Ferrari Jill
Department of Health, Sport & Bioscience, University of East London, Stratford, London, E15 4LZ UK ; Department of Paediatric Rheumatology, Hospital for Sick Children, Great Ormond Street, London, WC1 UK.
J Foot Ankle Res. 2015 Sep 10;8:50. doi: 10.1186/s13047-015-0106-5. eCollection 2015.
The Juvenile Arthritis Foot Disability Index (JAFI) and the Oxford Ankle Foot Questionnaire for Children (OxAFQ-C) are two region-specific paediatric outcome tools that measure the impact on well-being in children with foot pathology. The aim of this study was to establish the level of agreement between the JAFI and the OxAFQ-C in a group of children diagnosed with Juvenile Idiopathic Arthritis (JIA).

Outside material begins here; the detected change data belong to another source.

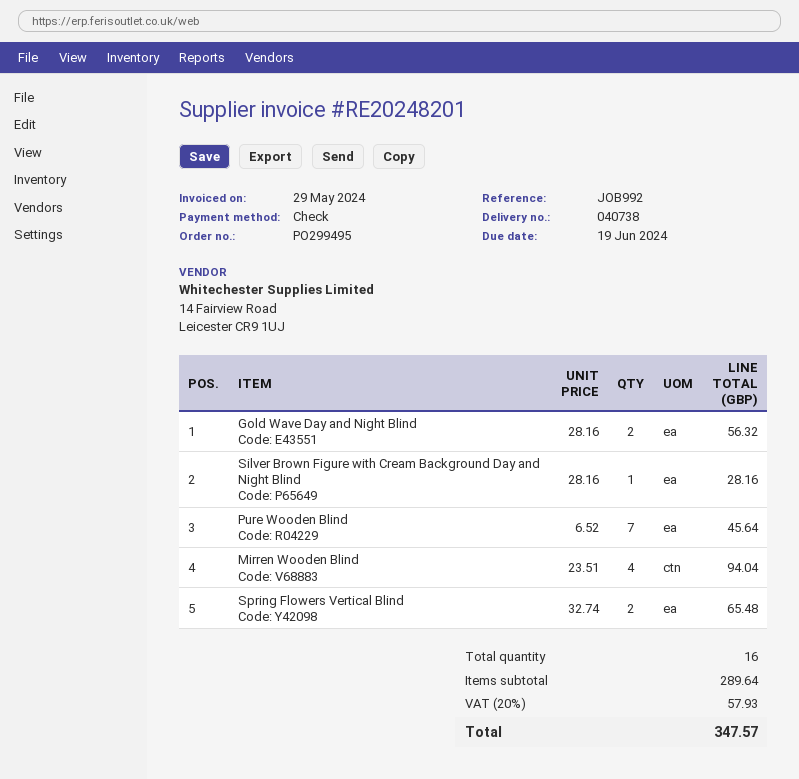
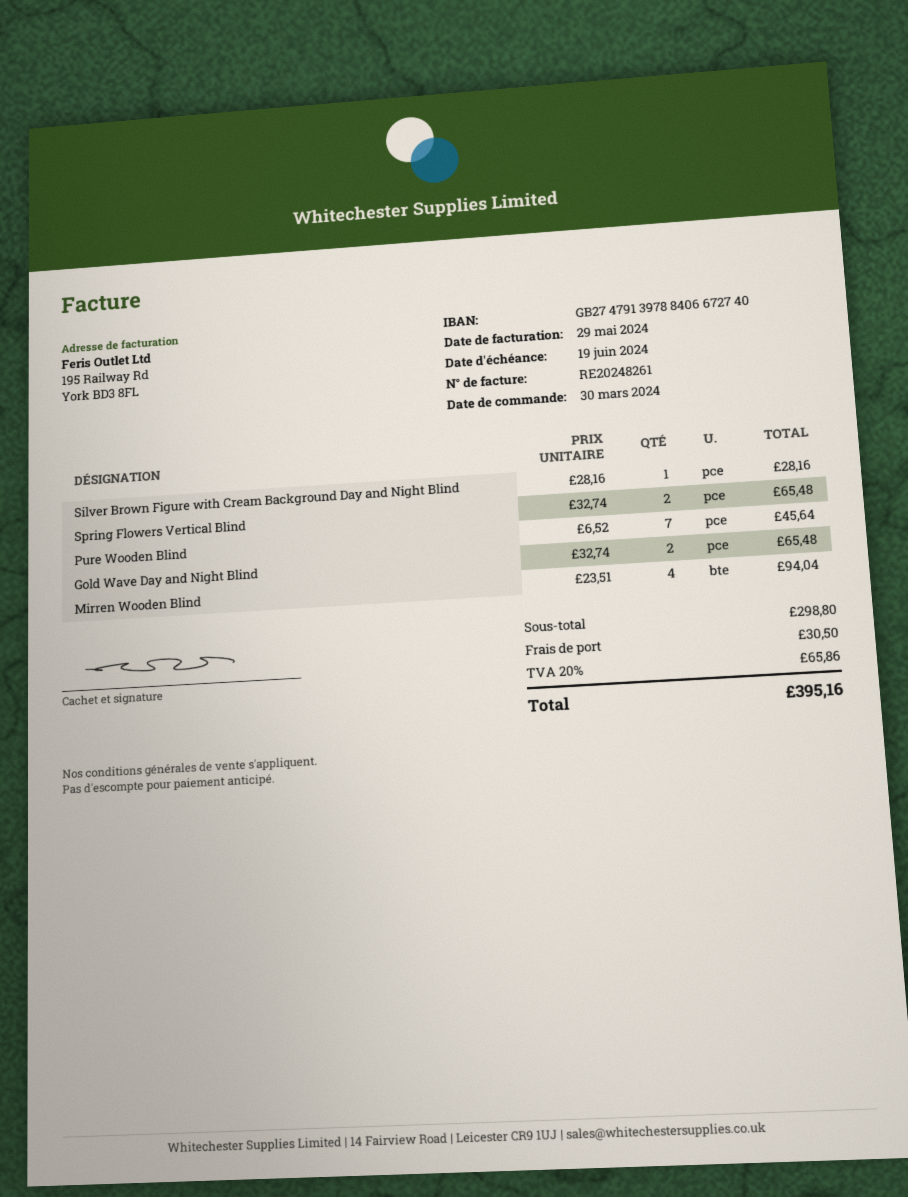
invoice number: RE20248201 -> RE20248261
Gold Wave Day and Night Blind: 2 x 28.16 = 56.32 -> 2 x 32.74 = 65.48
subtotal: 289.64 -> 298.80
shipping: none -> 30.50
tax: 20% = 57.93 -> 20% = 65.86
total: 347.57 -> 395.16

Children with JIA accessed the questionnaire via a website. The OxAFQ-C questionnaire and the JAFI questionnaire were combined into one document consisting of 42 statements with Likert-scale responses. A further question regarding duration of disease was added. On completion, the web-linked questionnaire was returned by e-mail.
Thirty five participants were included. Individual domain and composite score analysis was undertaken. The JAFI participation domain was compared to the OxAFQ-C school domain and showed no significant difference between the median scores of each participant (z = -1.33, p = 0.181). The JAFI activity and the OxAFQ-C physical domains were compared and showed that a significant difference between the median scores existed (z = -4.29, p < 0.001). Agreement between the two PROMs was tested using Bland Altman Levels of Agreement based upon the percentage summed composite scores. Levels of agreement between the scores were considered to be poor based on the Bland Altman plot, despite a low mean difference in scores (mean difference = -3.88, SD of difference = 9.93, p = 0.027). Pearson correlation was undertaken to measure the relationship between the summed composite score and disease duration. No relationship was found (JAFI: r = -0.08, p = 0.672; OxAFQ-C: r = 0.037, p = 0.871).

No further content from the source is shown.